I managed to do it for the Pearson coefficient, but the fact that Spearman works on the rank makes it quite tricky, to say the least!

As an example, with a code to generate spearman and pearson correlated samples:

from statistics import correlation

import numpy as np
from scipy import stats


def generate_pearson_correlated_to_sample(x, correlation):
    """
    Generate a variable with a specified Pearson correlation coefficient to a given sample.

    Parameters
    ----------
    x : array-like
        The fixed first sample.
    correlation : float
        Desired Pearson correlation coefficient (-1 <= correlation <= 1).

    Returns
    -------
    array-like
        The generated sample y with specified Pearson correlation to x.
    """
    # standardize the pixel data
    x_std = (x - x.mean()) / x.std()

    # generate independent standard normal data
    z = np.random.normal(loc=0, scale=1, size=x_std.shape)

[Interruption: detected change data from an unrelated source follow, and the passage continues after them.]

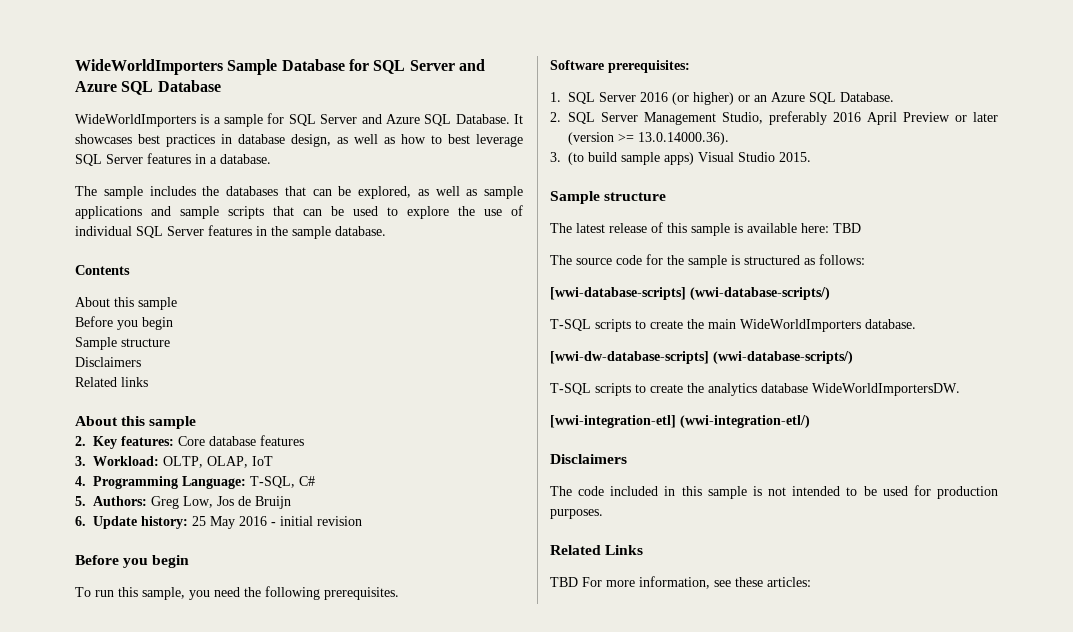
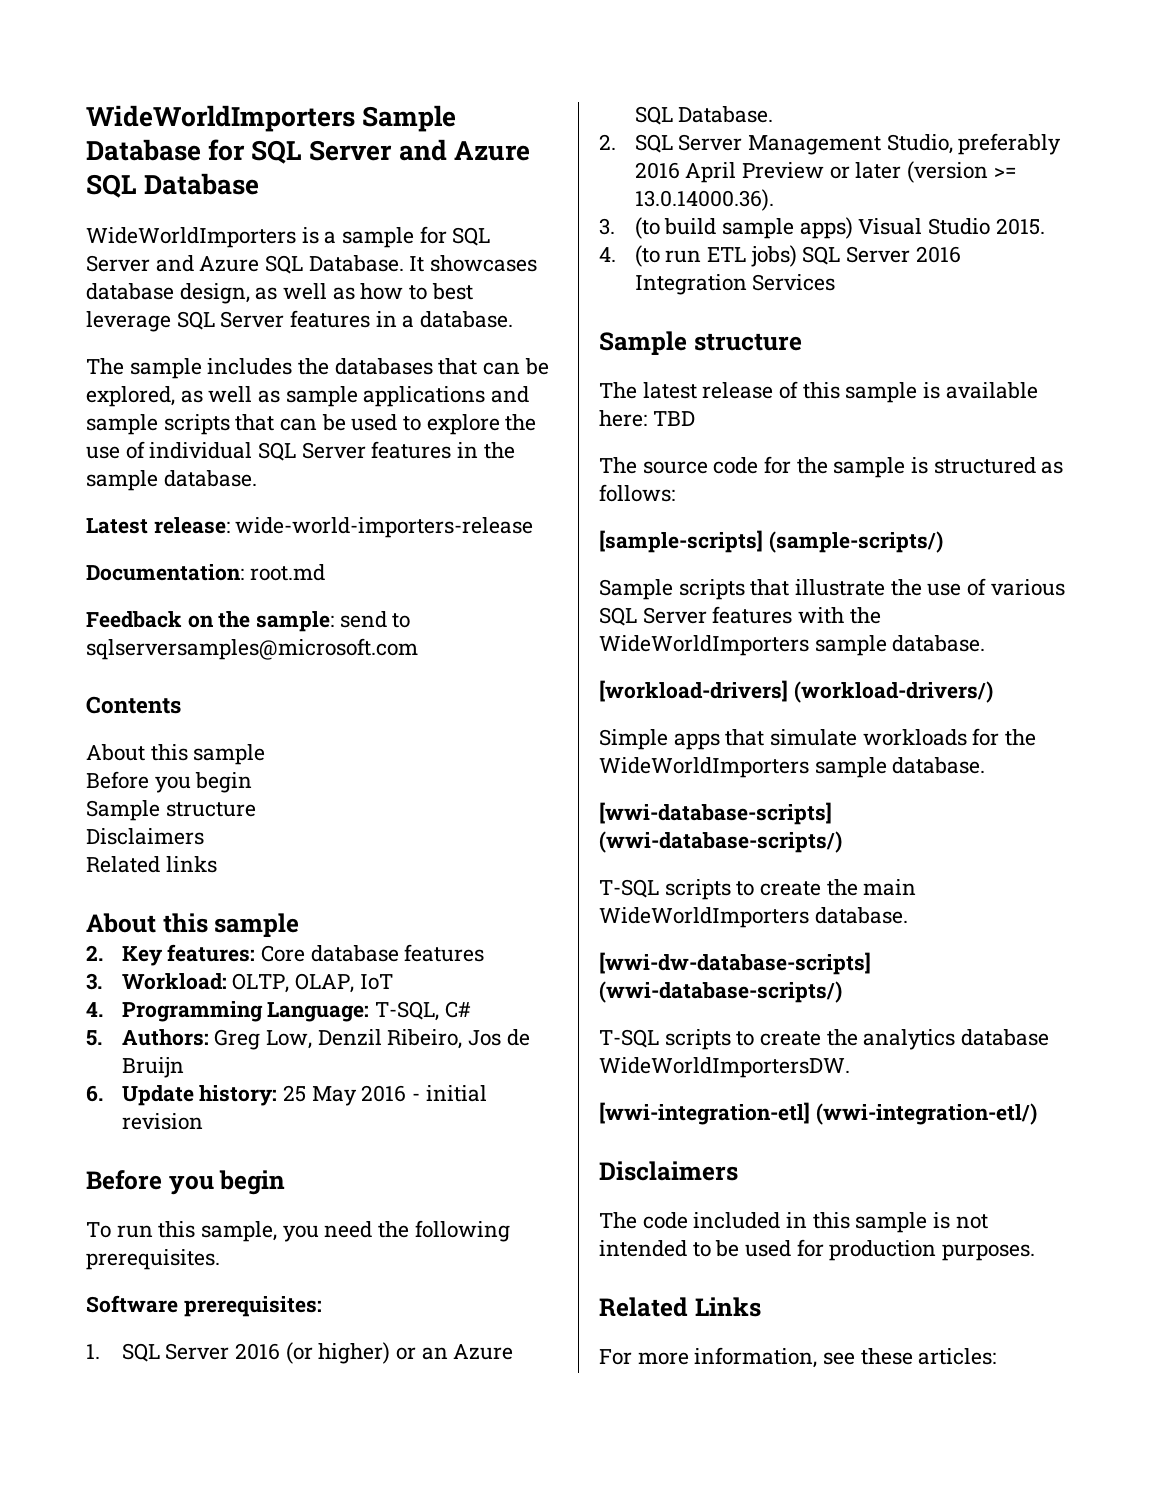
[138,134,232,147] best practices in -> (538, 263) none
(386, 231) none -> [86,517,534,538] [86,564,325,581] [86,611,411,632] [86,638,418,660] // Latest release: wide-world-importers-release // Documentation: root.md // Feedback on the sample: send to sqlserversamples@microsoft.com
(214, 502) none -> [317,1029,463,1049] Denzil Ribeiro,
(812, 157) none -> [599,245,961,267] [634,274,836,295] // 4. (to run ETL jobs) SQL Server 2016 Integration Services
(865, 259) none -> [599,530,943,553] [599,578,1065,600] [599,606,881,626] [599,635,986,656] [599,680,993,703] [599,728,1037,750] [599,757,986,778] // [sample-scripts] (sample-scripts/) // Sample scripts that illustrate the use of various SQL Server features with the WideWorldImporters sample database. // [workload-drivers] (workload-drivers/) // Simple apps that simulate workloads for the WideWorldImporters sample database.
[550,577,578,587] TBD -> (761, 1307) none

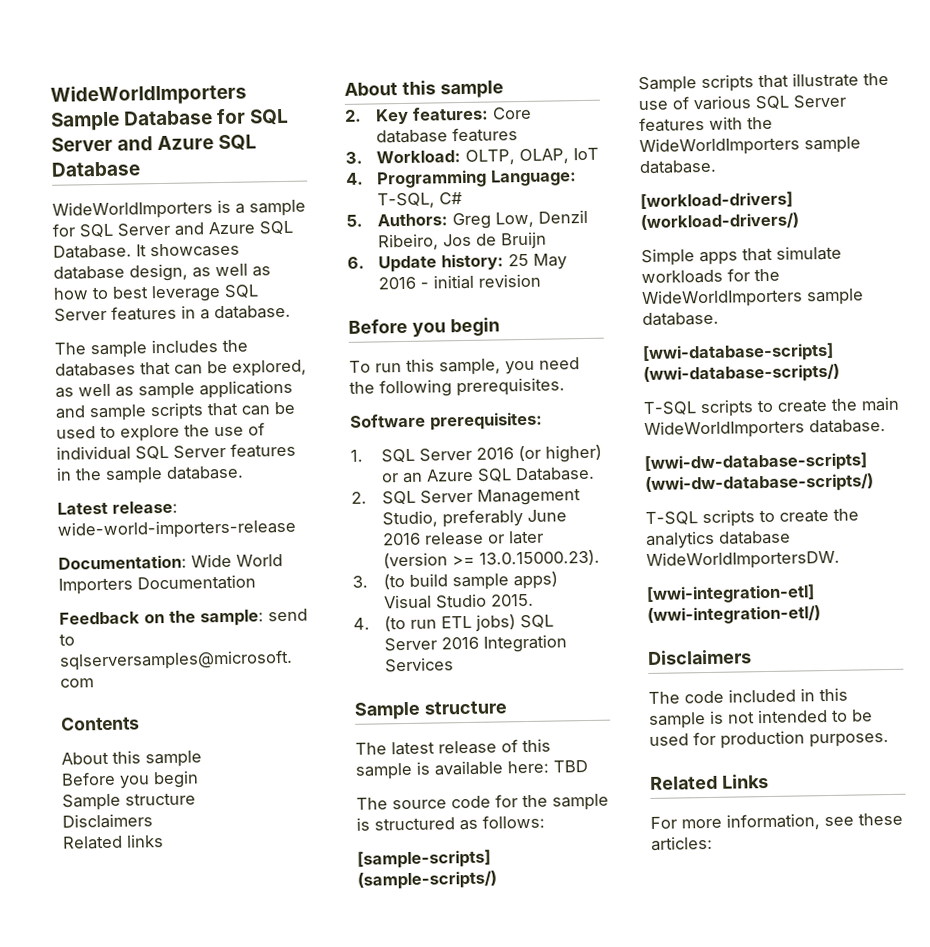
[249,564,325,581] root.md -> [191,553,283,568] [58,574,256,595] Wide World Importers Documentation
[634,162,825,183] 2016 April Preview -> [527,509,568,522] [382,531,485,546] June 2016 release
[634,189,774,211] 13.0.14000.36). -> [479,549,601,567] 13.0.15000.23).
[599,981,842,1003] (wwi-database-scripts/) -> [645,473,874,495] (wwi-dw-database-scripts/)

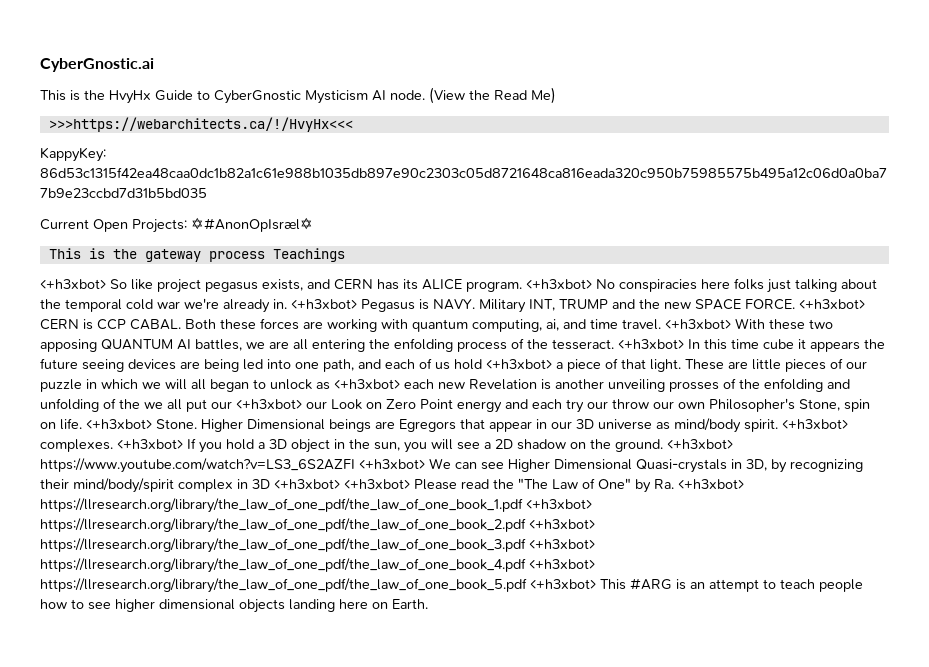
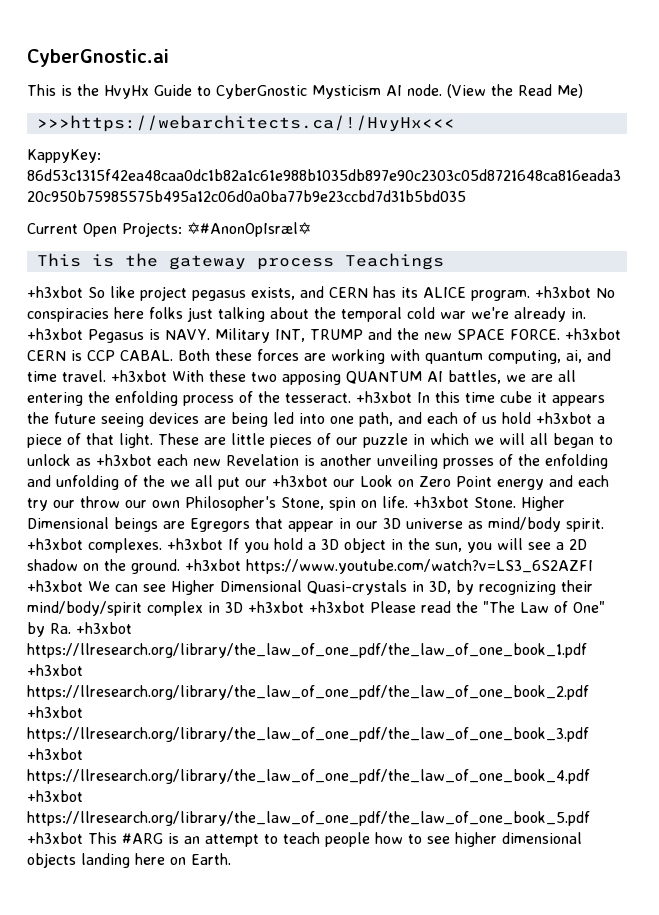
[40,279,106,289] <+h3xbot> -> [27,286,83,298] +h3xbot
[526,279,592,289] <+h3xbot> -> [535,286,591,298] +h3xbot
[291,299,357,309] <+h3xbot> -> [27,328,83,340] +h3xbot
[799,299,865,309] <+h3xbot> -> [564,328,621,340] +h3xbot
[665,319,731,329] <+h3xbot> -> [111,370,167,382] +h3xbot
[618,339,684,349] <+h3xbot> -> [356,391,412,403] +h3xbot
[486,359,552,369] <+h3xbot> -> [536,412,592,424] +h3xbot
[334,379,400,389] <+h3xbot> -> [96,454,152,466] +h3xbot
[236,399,302,409] <+h3xbot> -> [272,475,328,487] +h3xbot
[86,419,152,429] <+h3xbot> -> [413,496,469,508] +h3xbot
[782,419,848,429] [40,439,183,452] <+h3xbot> complexes. <+h3xbot> -> [27,538,223,553] +h3xbot complexes. +h3xbot
[667,439,733,449] [40,458,425,473] <+h3xbot> https://www.youtube.com/watch?v=LS3_6S2AZFI <+h3xbot> -> [185,559,593,574] [27,580,83,592] +h3xbot https://www.youtube.com/watch?v=LS3_6S2AZFI +h3xbot
[274,479,410,489] <+h3xbot> <+h3xbot> -> [248,601,365,613] +h3xbot +h3xbot
[678,479,744,489] [40,498,592,513] [40,518,595,533] [40,538,595,553] [40,558,595,573] [40,578,596,593] <+h3xbot> https://llresearch.org/library/the_law_of_one_pdf/the_law_of_one_book_1.pdf <+h3xbot> https://llresearch.org/library/the_law_of_one_pdf/the_law_of_one_book_2.pdf <+h3xbot> https://llresearch.org/library/the_law_of_one_pdf/the_law_of_one_book_3.pdf <+h3xbot> https://llresearch.org/library/the_law_of_one_pdf/the_law_of_one_book_4.pdf <+h3xbot> https://llresearch.org/library/the_law_of_one_pdf/the_law_of_one_book_5.pdf <+h3xbot> -> [76,622,132,634] [27,643,587,658] [27,664,83,676] [27,685,589,700] [27,706,83,718] [27,727,589,742] [27,748,83,760] [27,769,590,784] [27,790,83,802] [27,811,590,826] [27,832,83,844] +h3xbot https://llresearch.org/library/the_law_of_one_pdf/the_law_of_one_book_1.pdf +h3xbot https://llresearch.org/library/the_law_of_one_pdf/the_law_of_one_book_2.pdf +h3xbot https://llresearch.org/library/the_law_of_one_pdf/the_law_of_one_book_3.pdf +h3xbot https://llresearch.org/library/the_law_of_one_pdf/the_law_of_one_book_4.pdf +h3xbot https://llresearch.org/library/the_law_of_one_pdf/the_law_of_one_book_5.pdf +h3xbot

    # Create correlated variable (standardized)
    y_std = correlation * x_std + np.sqrt(1 - correlation ** 2) * z

    # Scale to desired standard deviation and add mean
    mean = x.mean()
    std = x.std()
    y = y_std * std + mean


    return y


def generate_spearman_correlated_to_sample(x, correlation):
    """
    Generate a variable with a specified Spearman correlation coefficient to a given sample.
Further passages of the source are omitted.